El spear phishing está dirigido a una persona o grupo específico, en comparación con las campañas de phishing masivo. Por ejemplo: cuando alguien intenta hacer caer en una trampa a los empleados de una empresa concreta mediante un correo electrónico que suplanta a un colega.

El «whaling» es el phishing con arpón dirigido a los responsables de la toma de decisiones de una empresa, los «peces gordos».

El fraude del director general es un phishing disfrazado de mensaje procedente de su jefe. Debido a la aparente autoridad del remitente, es más probable que la gente caiga en la trampa.

El phishing es una de las formas más peligrosas de ciberdelincuencia porque no puede ser detectado por el software antivirus habitual. Los estafadores del phishing no necesitan infectar su sistema informático con un virus para obtener información sensible. Todo lo que necesitan es un empleado confiado que revele los datos sin sospechar nada.

Si su organización sufre un incidente de phishing y esa información llega a los medios de comunicación, la imagen de marca de la empresa se ve inmediatamente afectada. Los clientes se preocupan por la seguridad de sus datos personales tratados por la empresa y pierden la confianza en la marca.

Ya no es tan fácil reconocer el phishing como antes. Algunos consejos generales:

Comprueba la dirección del remitente: ¿hay errores tipográficos o irregularidades? Sólo confíe en las direcciones que son 100% correctas. De lo contrario, es probable que se trate de un intento de typosquatting.

Comprueba los hipervínculos pasando el mouse por encima de ellos: ¿apuntan al sitio web que esperarías?

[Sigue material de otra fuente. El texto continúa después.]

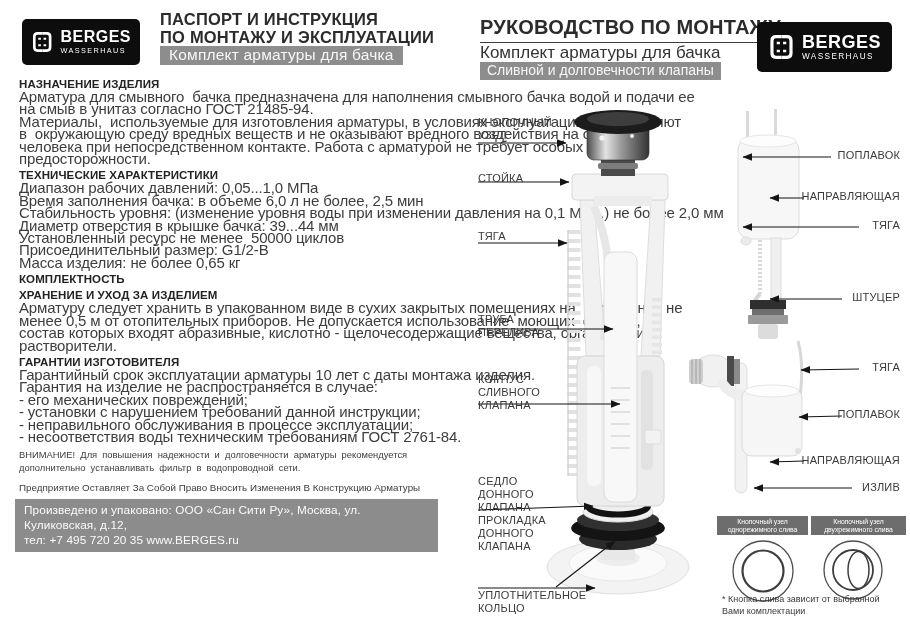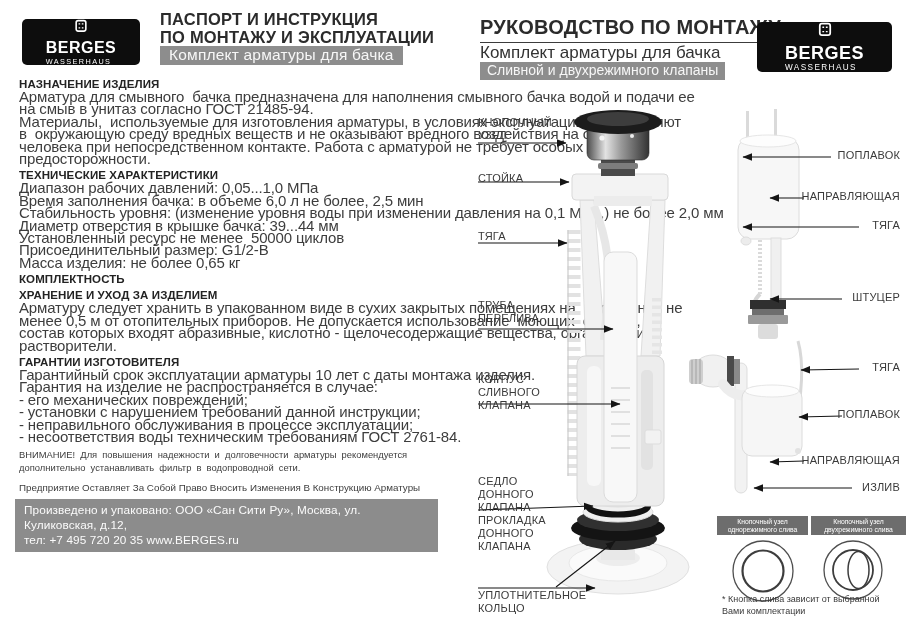--- a/index.html
+++ b/index.html
@@ -1,19 +1,19 @@
 <!DOCTYPE html>
 <html><head>
 <meta charset="utf-8">
 <style>
   html,body{margin:0;padding:0;background:#e9e9e9;}
   .sheet{position:relative;width:910px;height:644px;background:#ffffff;overflow:hidden;
          font-family:"Liberation Sans",sans-serif;color:#3d3d3d;}
   
-  .logo-box{position:absolute;background:#0d0d0d;border-radius:5px;display:flex;align-items:center;gap:7px;box-sizing:border-box;flex-direction:column;}
+  .logo-box{position:absolute;background:#0d0d0d;border-radius:5px;display:flex;align-items:center;gap:7px;box-sizing:border-box;}
   .logo-left{left:22px;top:19px;width:118px;height:46px;padding:0 9px;}
   .logo-right{left:757px;top:22px;width:135px;height:50px;padding:0 11px;}
   .brand-text{display:flex;flex-direction:column;line-height:1;}
   .brand-name{color:#fff;font-weight:bold;letter-spacing:.5px;}
   .brand-sub{color:#fff;letter-spacing:1.4px;margin-top:2px;}
   .logo-left .brand-name{font-size:16px;} .logo-left .brand-sub{font-size:7.3px;}
   .logo-right .brand-name{font-size:18px;} .logo-right .brand-sub{font-size:8.2px;}
   .lp-title{position:absolute;left:160px;top:11px;font-weight:bold;font-size:16.5px;line-height:17.5px;
             color:#2b2b2b;white-space:pre-line;letter-spacing:.2px;}
   .lp-badge{position:absolute;left:160px;top:46px;background:#8d8d8d;color:#f7f7f7;
@@ -109,21 +109,21 @@
 дополнительно устанавливать фильтр в водопроводной сети.</div>
       <div class="note">Предприятие Оставляет За Собой Право Вносить Изменения В Конструкцию Арматуры</div>
       <div class="footer-box">Произведено и упаковано: ООО «Сан Сити Ру», Москва, ул. Куликовская, д.12,
 тел: +7 495 720 20 35 www.BERGES.ru</div>
     </div>
   </section>
 
   <section class="page-right">
     <div class="rp-title">РУКОВОДСТВО ПО МОНТАЖУ</div>
     <div class="rp-sub">Комплект арматуры для бачка</div>
-    <div class="rp-badge">Сливной и двухрежимного клапаны</div>
+    <div class="rp-badge">Сливной и долговечности клапаны</div>
 
     <div class="logo-box logo-right" style="left:302px;top:22px;">
       <svg width="30" height="30" viewBox="0 0 34 34">
         <g stroke="#ffffff" stroke-width="4" fill="none" stroke-linecap="square">
           <path d="M15 4 H10 Q5 4 5 9 V25 Q5 30 10 30 H15"></path>
           <path d="M19 4 H24 Q29 4 29 9 V25 Q29 30 24 30 H19"></path>
         </g>
         <g stroke="#ffffff" stroke-width="3" fill="none">
           <path d="M11 12 H15 M11 22 H15 M19 12 H23 M19 22 H23"></path>
         </g>
@@ -256,21 +256,21 @@
         <line x1="387" y1="416" x2="344" y2="417" marker-end="url(#ah)"></line>
         <line x1="349" y1="461" x2="315" y2="462" marker-end="url(#ah)"></line>
         <line x1="397" y1="488" x2="299" y2="488" marker-end="url(#ah)"></line>
       </g>
     </svg>
 
     <div class="lbl" style="left:23px;top:116px;">КНОПОЧНЫЙ
 УЗЕЛ</div>
     <div class="lbl" style="left:23px;top:172px;">СТОЙКА</div>
     <div class="lbl" style="left:23px;top:230px;">ТЯГА</div>
-    <div class="lbl" style="left:23px;top:299px;">ТРУБА
+    <div class="lbl" style="left:23px;top:313px;">ТРУБА
 ПЕРЕЛИВА</div>
     <div class="lbl" style="left:23px;top:373px;">КОРПУС
 СЛИВНОГО
 КЛАПАНА</div>
     <div class="lbl" style="left:23px;top:475px;">СЕДЛО
 ДОННОГО
 КЛАПАНА</div>
     <div class="lbl" style="left:23px;top:514px;">ПРОКЛАДКА
 ДОННОГО
 КЛАПАНА</div>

Si no es así, no haga clic en él.

¿El contenido o la solicitud se sale de los límites de lo que cabría esperar de este remitente? No te comprometas con él, pero alerta a TI.

¿No está seguro? Ponte siempre en contacto con tu departamento de TI.

Medidas generales

Intente mantener la calma e informe a su departamento interno de TI sobre el ataque. Si el ataque ha sido un correo electrónico de phishing, debe denunciarlo como spam y enviarlo a la autoridad competente. Haz que tu ordenador, tablet o »smartphone» sea revisado por tu servicio informático interno (o externo).

Para los datos

Este paso es aplicable si has introducido datos durante el ataque: escanea tu sistema, cambia la contraseña de las cuentas implicadas y mantente alerta ante un posible mal uso de los datos implicados.

Para las descargas

Este paso es aplicable si ha descargado un archivo durante el ataque: no abra el archivo instalado y bórrelo inmediatamente, desconecte su ordenador de cualquier red (desconecte su WIFI o desenchufe su cable ethernet) y escanee todo su sistema.